Howard v. Perry

106 P.3d 465, 141 Idaho 139, 2005 Ida. LEXIS 21
CourtIdaho Supreme Court
DecidedFebruary 7, 2005
Docket29973
StatusPublished
Cited by49 cases

This text of 106 P.3d 465 (Howard v. Perry) is published on Counsel Stack Legal Research, covering Idaho Supreme Court primary law. Counsel Stack provides free access to over 12 million legal documents including statutes, case law, regulations, and constitutions.

Bluebook
Howard v. Perry, 106 P.3d 465, 141 Idaho 139, 2005 Ida. LEXIS 21 (Idaho 2005).

Opinion

EISMANN, Justice.

This is an appeal from a judgment -in litigation arising from the dissolution of a law firm organized as a professional limited liability company. The Plaintiffs raise two issues on appeal: (1) whether the district court erred in holding that the parties’ written operating agreement was not integrated, so that parol evidence was admissible to vary its terms; and (2) whether the district court distributed the company’s assets according to the terms of the operating agreement. We reverse the district court on the first issue and affirm it on the second. Because we reverse the district court on the first issue, we also vacate the judgment. The named Defendant likewise raises two issues on appeal: (1) whether the district court correctly held that his attorney fees incurred in defending this lawsuit were not a debt of the limited liability company; and (2) whether the district court erred in denying his request for an award of attorney fees under Idaho Code § 12-120(3) and 12-121. We affirm the district court on the first issue and do not address the second because with the judgment vacated there is at present no prevailing party.

I. FACTS AND PROCEDURAL HISTORY

In July 1998, John P. Howard, Thomas H. Lopez, and Michael E. Kelly were leaving the law firm of Quane, Smith, Howard & Hull. They met to discuss forming a new law firm with Mark B. Perry, Loren C. Ipsen, and J. Michael Kulchak, who were partners in the law firm of Ellsworth, Ipsen & Perry, and with Thomas V. Munson, an attorney who worked as an independent contractor with that firm. They all agreed to form a professional limited liability company to be known as the law firm of “Howard Ellsworth Ipsen & Perry PLLC” (herein “Firm”). On August 1, 1998, they executed a written operating agreement to govern the conduct of the business and the affairs of the Firm.

On October 1, 2000, the parties executed a written amendment to the operating agreement, which added an additional member and changed the formula for distributing income. They executed a second amended operating agreement on January 1, 2001, which replaced the original operating agreement as amended. The second agreement changed the name of the Firm to “Howard Ellsworth Ipsen Perry & Lopez,” dropped the member who had been added in October 2000, and made some other changes in the terms of the original operating agreement.
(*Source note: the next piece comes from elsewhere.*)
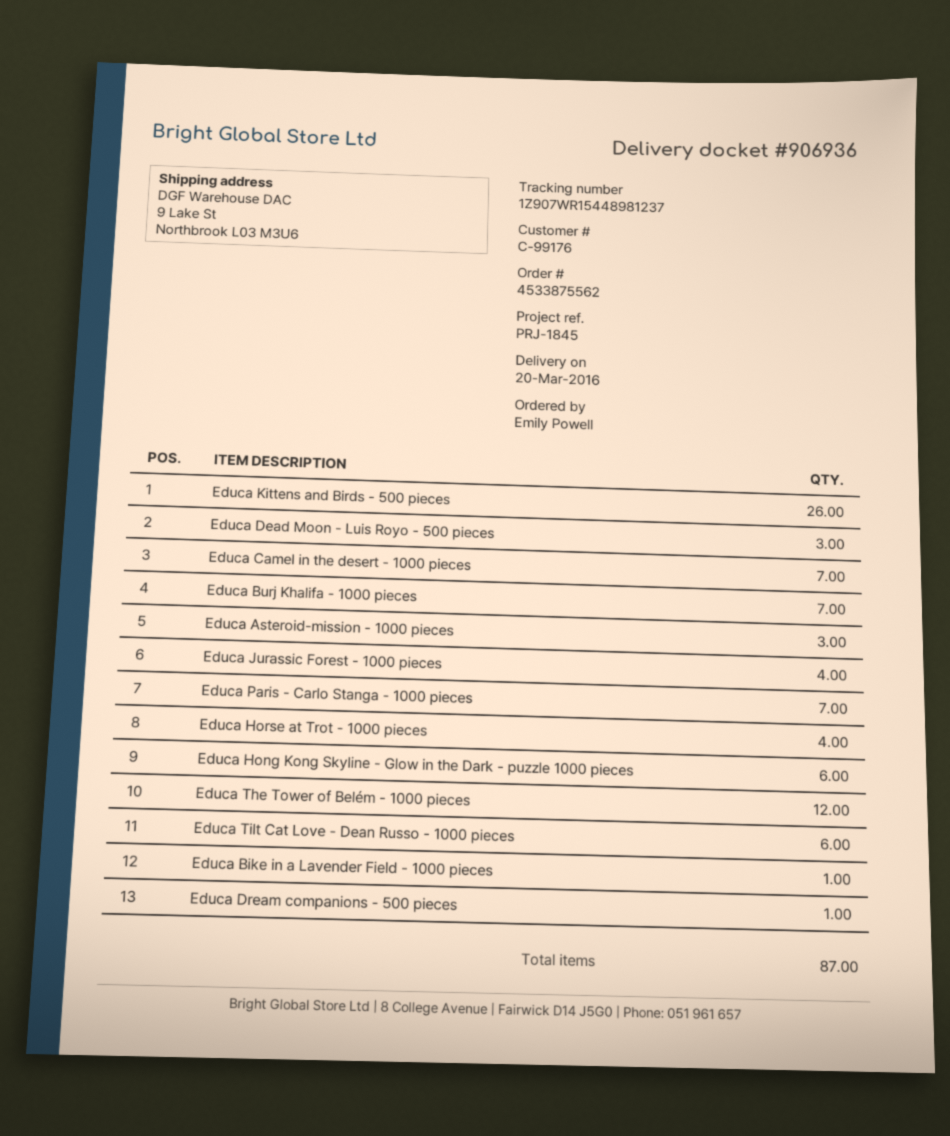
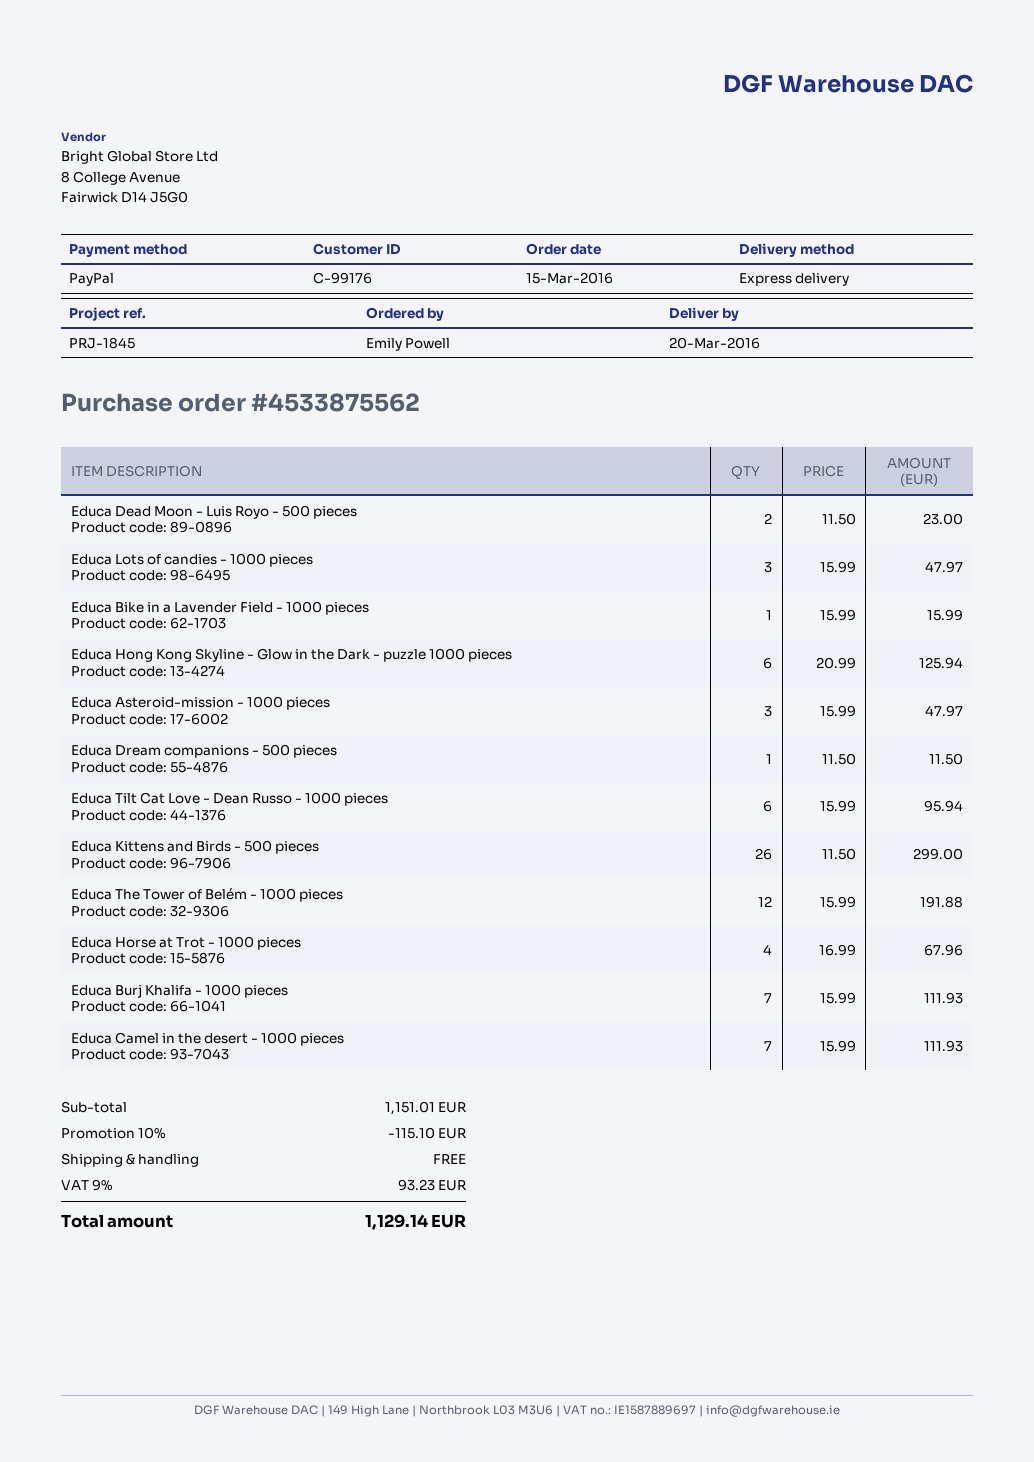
Educa Dead Moon - Luis Royo - 500 pieces: 3 -> 2
Educa Jurassic Forest - 1000 pieces: 4 -> none
Educa Paris - Carlo Stanga - 1000 pieces: 7 -> none
Educa Lots of candies - 1000 pieces: none -> 3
In September 2001 the Firm dissolved. On January 15, 2002, the Plaintiffs, John Howard (Howard), Thomas Lopez (Lopez), and Michael Kelly (Kelly), filed this action against Mark Perry (Perry), John Does I-III, and the Firm seeking a judicially supervised winding up of the Firm and distribution of its assets. John Does I — III were Loren Ipsen (Ipsen), Michael Kulchak (Kulchak), and Thomas Munson (Munson). On November 15, 2002, the Plaintiffs filed an amended complaint, dropping the Firm as a named defendant and alleging claims of conversion and breach of fiduciary duty against Perry, who had served as the managing member of the Firm. The prayer for relief also asked that the affairs of the Firm be wound up and its assets distributed according to law.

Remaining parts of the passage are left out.